# WORK TO COMPLETE
Please repeat the data exactly. Any picture in it stays out.

# MATERIAL PROVIDED
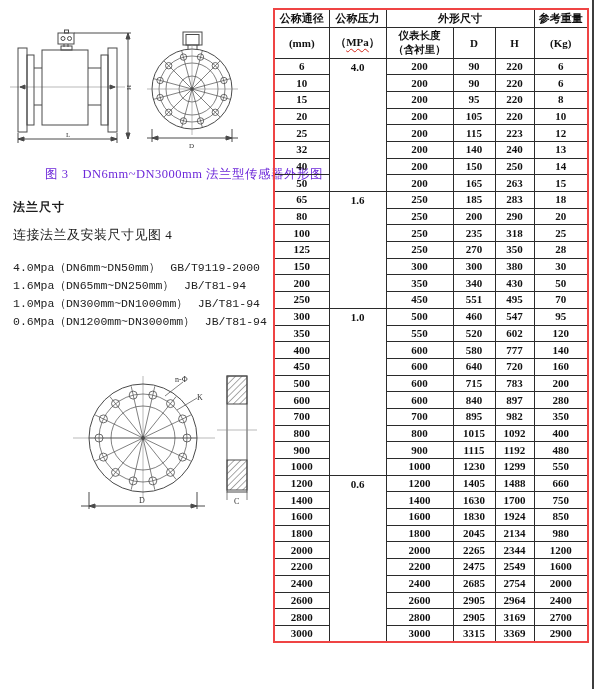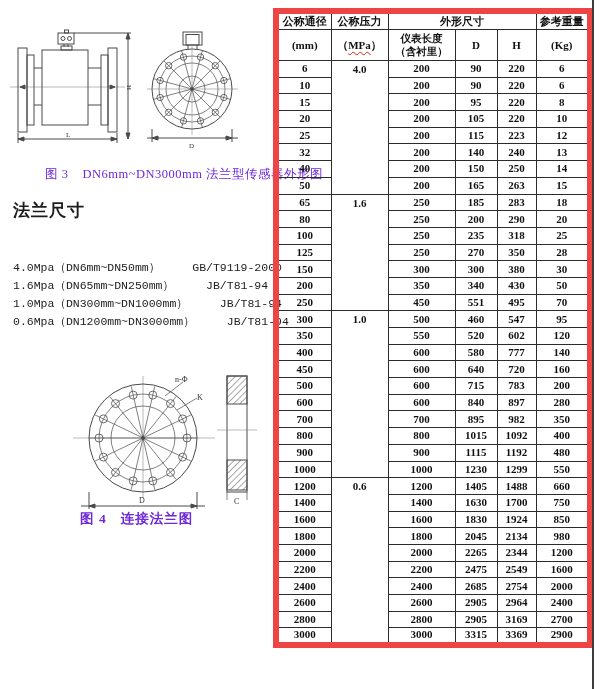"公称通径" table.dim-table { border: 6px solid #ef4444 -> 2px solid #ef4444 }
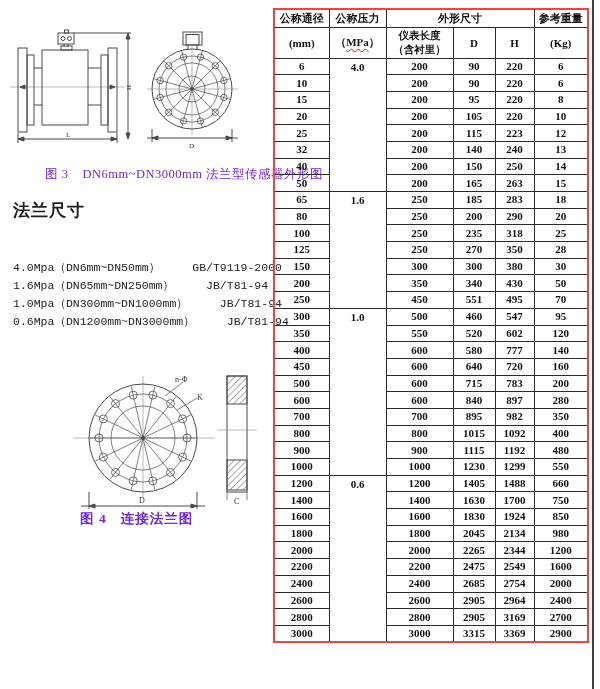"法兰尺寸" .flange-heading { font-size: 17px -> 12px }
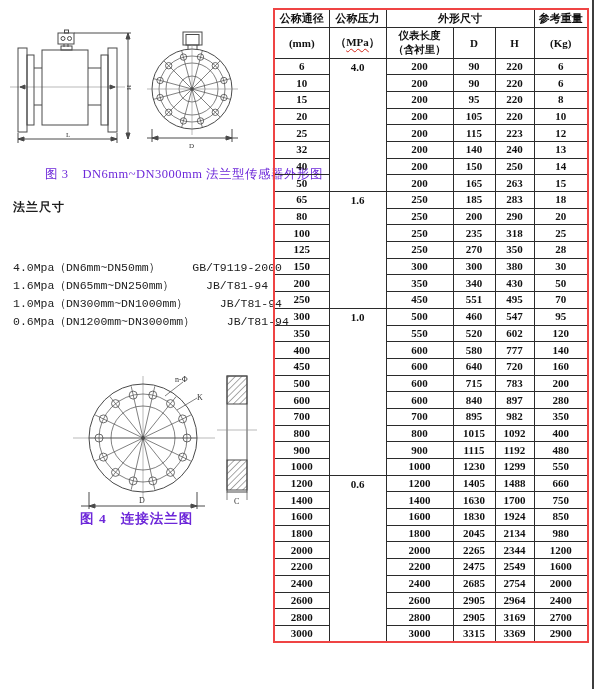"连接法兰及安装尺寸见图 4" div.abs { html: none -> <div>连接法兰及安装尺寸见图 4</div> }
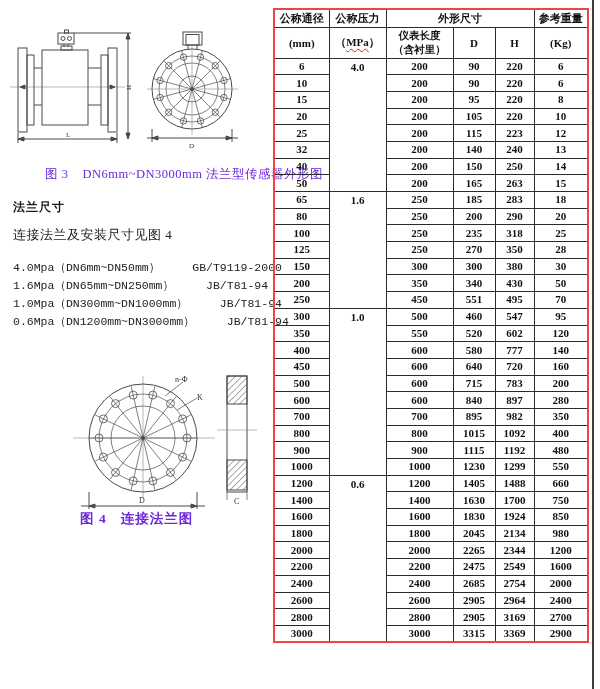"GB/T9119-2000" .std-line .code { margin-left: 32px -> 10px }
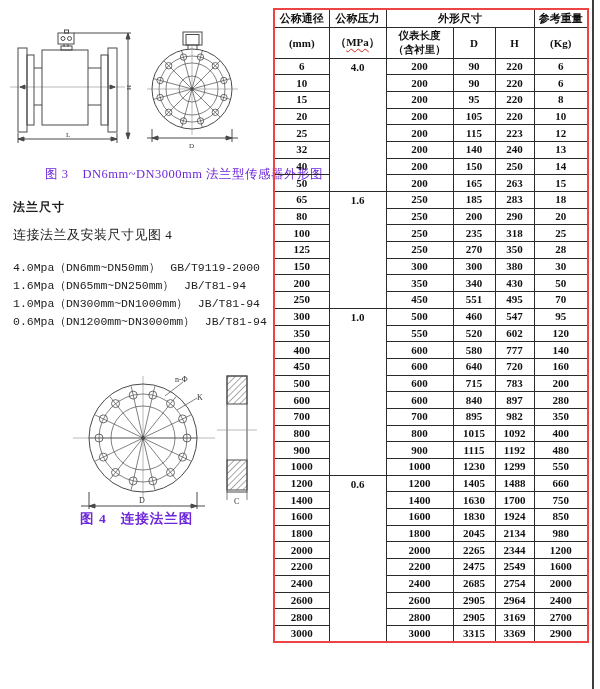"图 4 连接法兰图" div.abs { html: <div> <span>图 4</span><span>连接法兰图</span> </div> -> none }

# ANSWER BOX
"公称通径" table.dim-table { border: 6px solid #ef4444 -> 2px solid #ef4444 }
"法兰尺寸" .flange-heading { font-size: 17px -> 12px }
"连接法兰及安装尺寸见图 4" div.abs { html: none -> <div>连接法兰及安装尺寸见图 4</div> }
"GB/T9119-2000" .std-line .code { margin-left: 32px -> 10px }
"图 4 连接法兰图" div.abs { html: <div> <span>图 4</span><span>连接法兰图</span> </div> -> none }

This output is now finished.